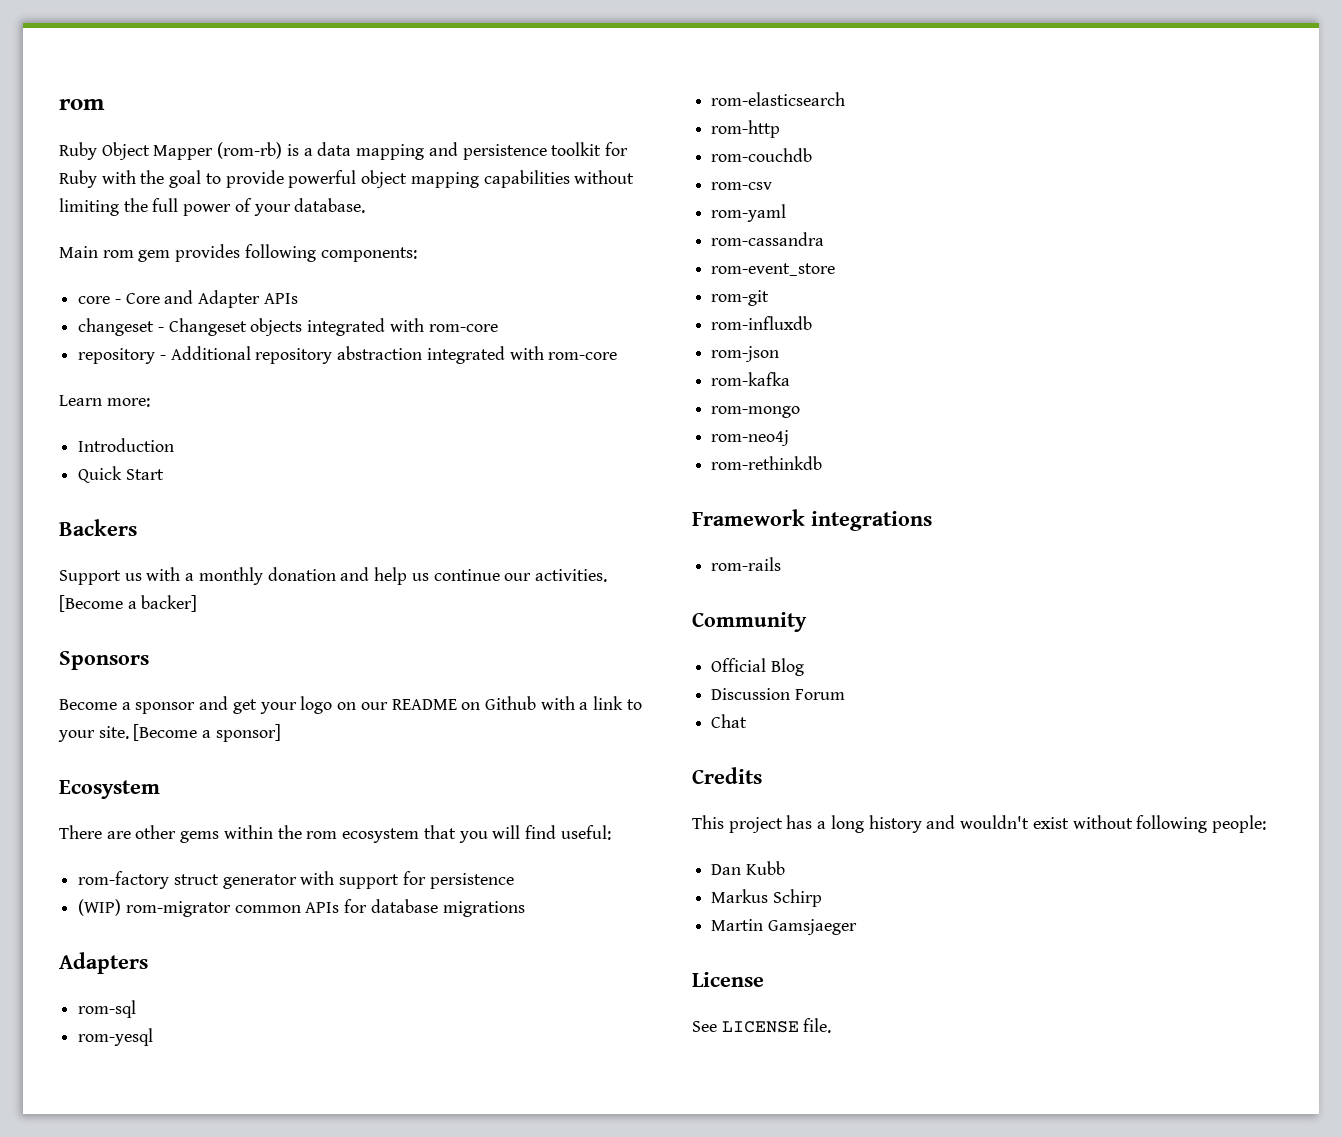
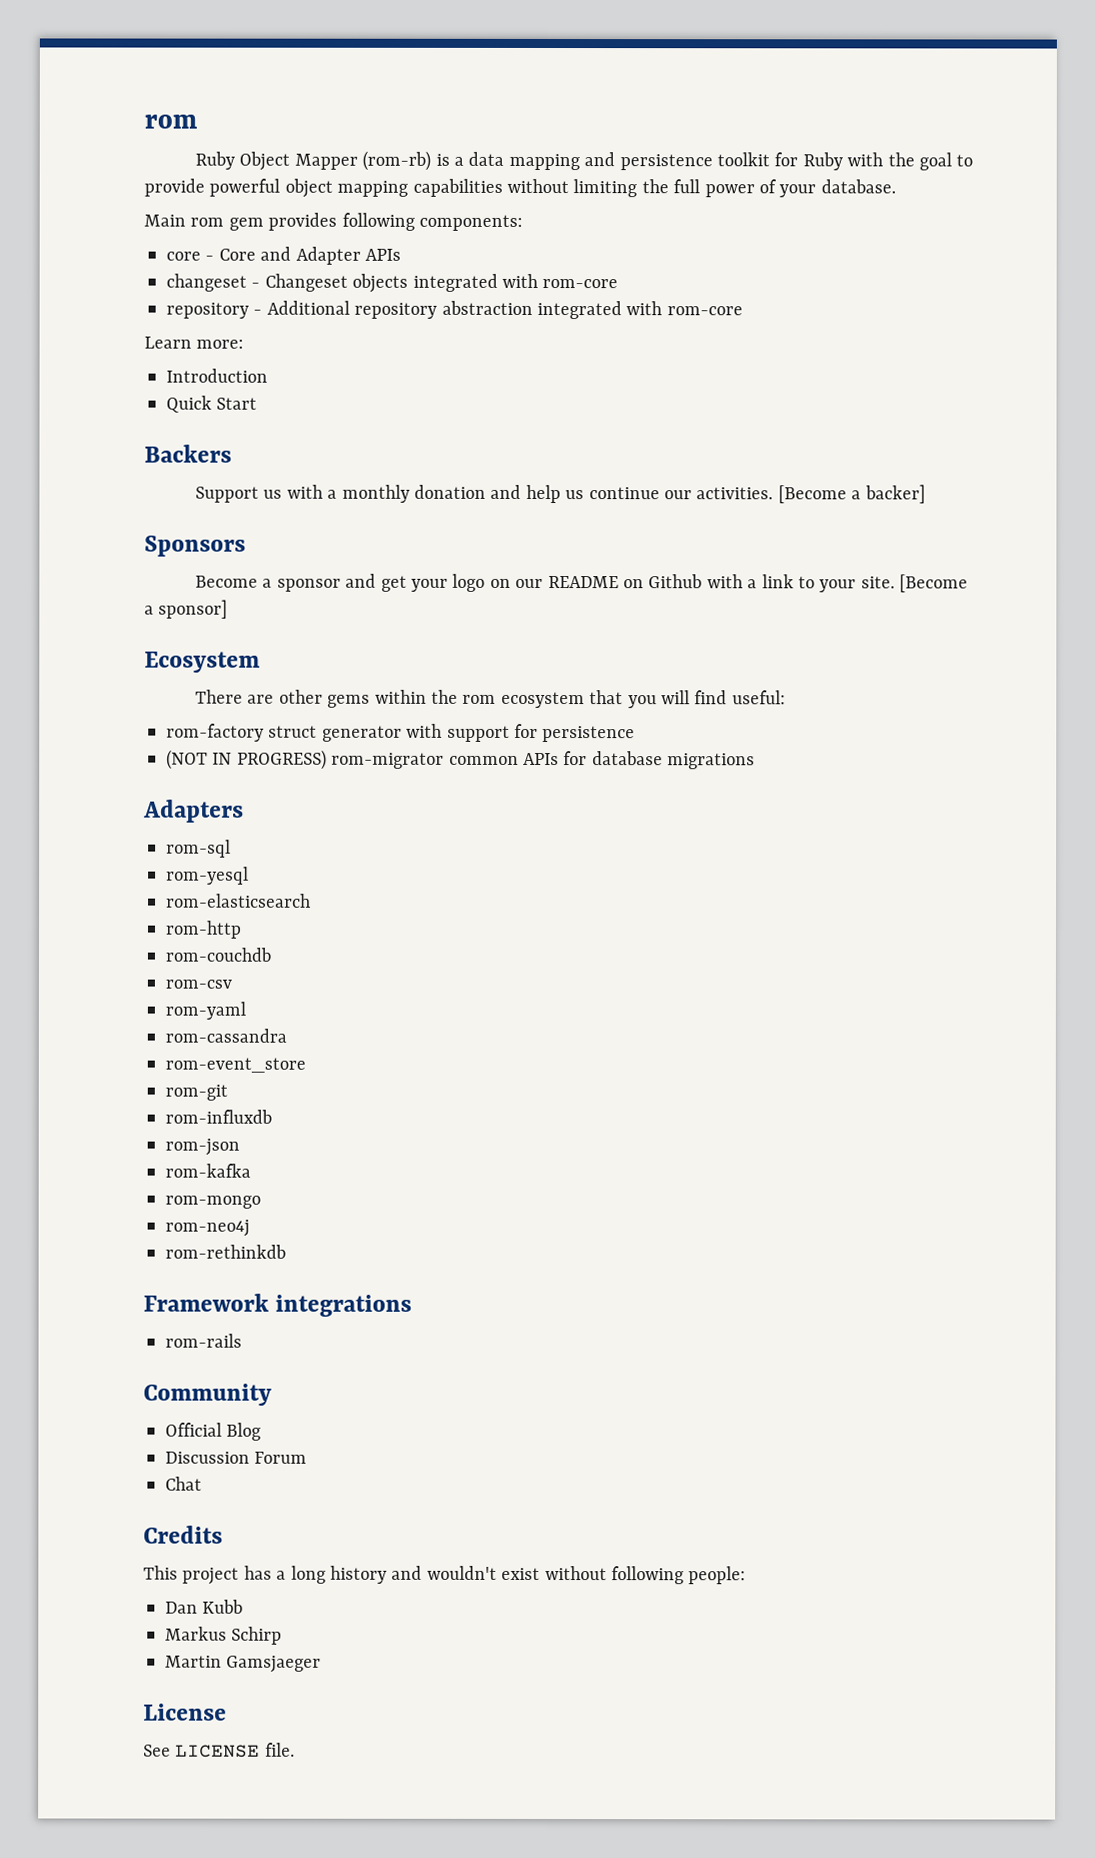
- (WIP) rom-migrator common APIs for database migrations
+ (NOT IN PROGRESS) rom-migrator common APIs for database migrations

...

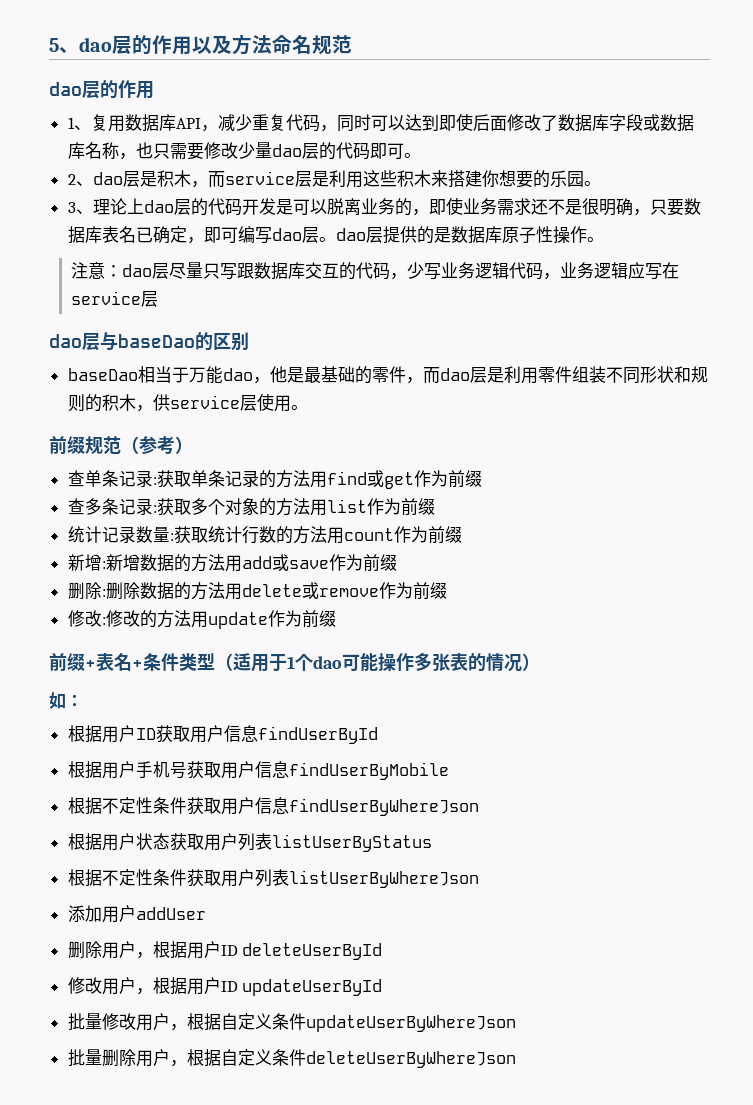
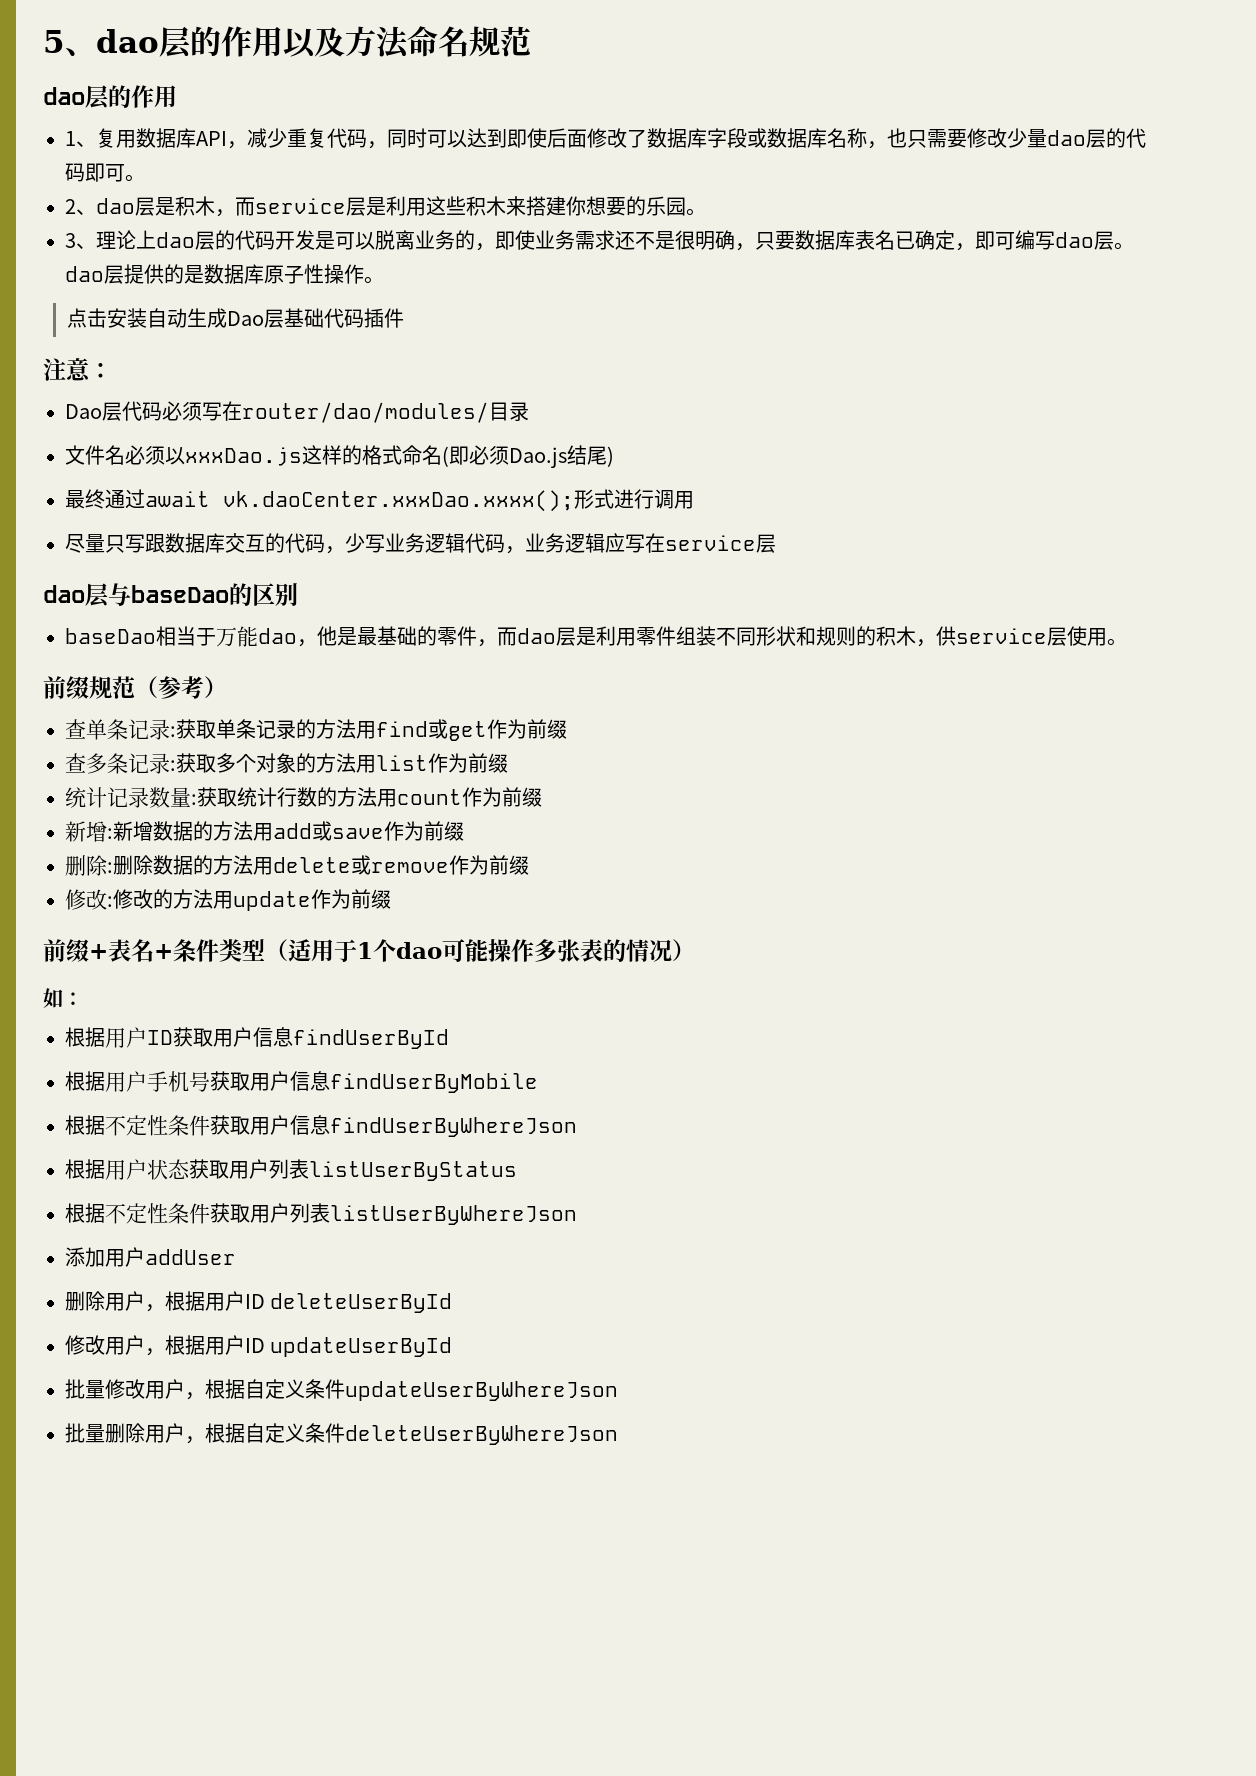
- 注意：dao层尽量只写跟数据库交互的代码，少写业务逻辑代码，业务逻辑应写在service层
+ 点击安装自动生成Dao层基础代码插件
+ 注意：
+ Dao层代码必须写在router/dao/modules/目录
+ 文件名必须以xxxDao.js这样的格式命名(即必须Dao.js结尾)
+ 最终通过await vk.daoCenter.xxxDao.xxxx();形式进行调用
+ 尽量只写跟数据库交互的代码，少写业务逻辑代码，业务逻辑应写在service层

- Directions for this task: In the entries above, find each line that has the word "业务逻辑应写在service层". Copy it.

- Expected output:
- 注意：dao层尽量只写跟数据库交互的代码，少写业务逻辑代码，业务逻辑应写在service层
+ 尽量只写跟数据库交互的代码，少写业务逻辑代码，业务逻辑应写在service层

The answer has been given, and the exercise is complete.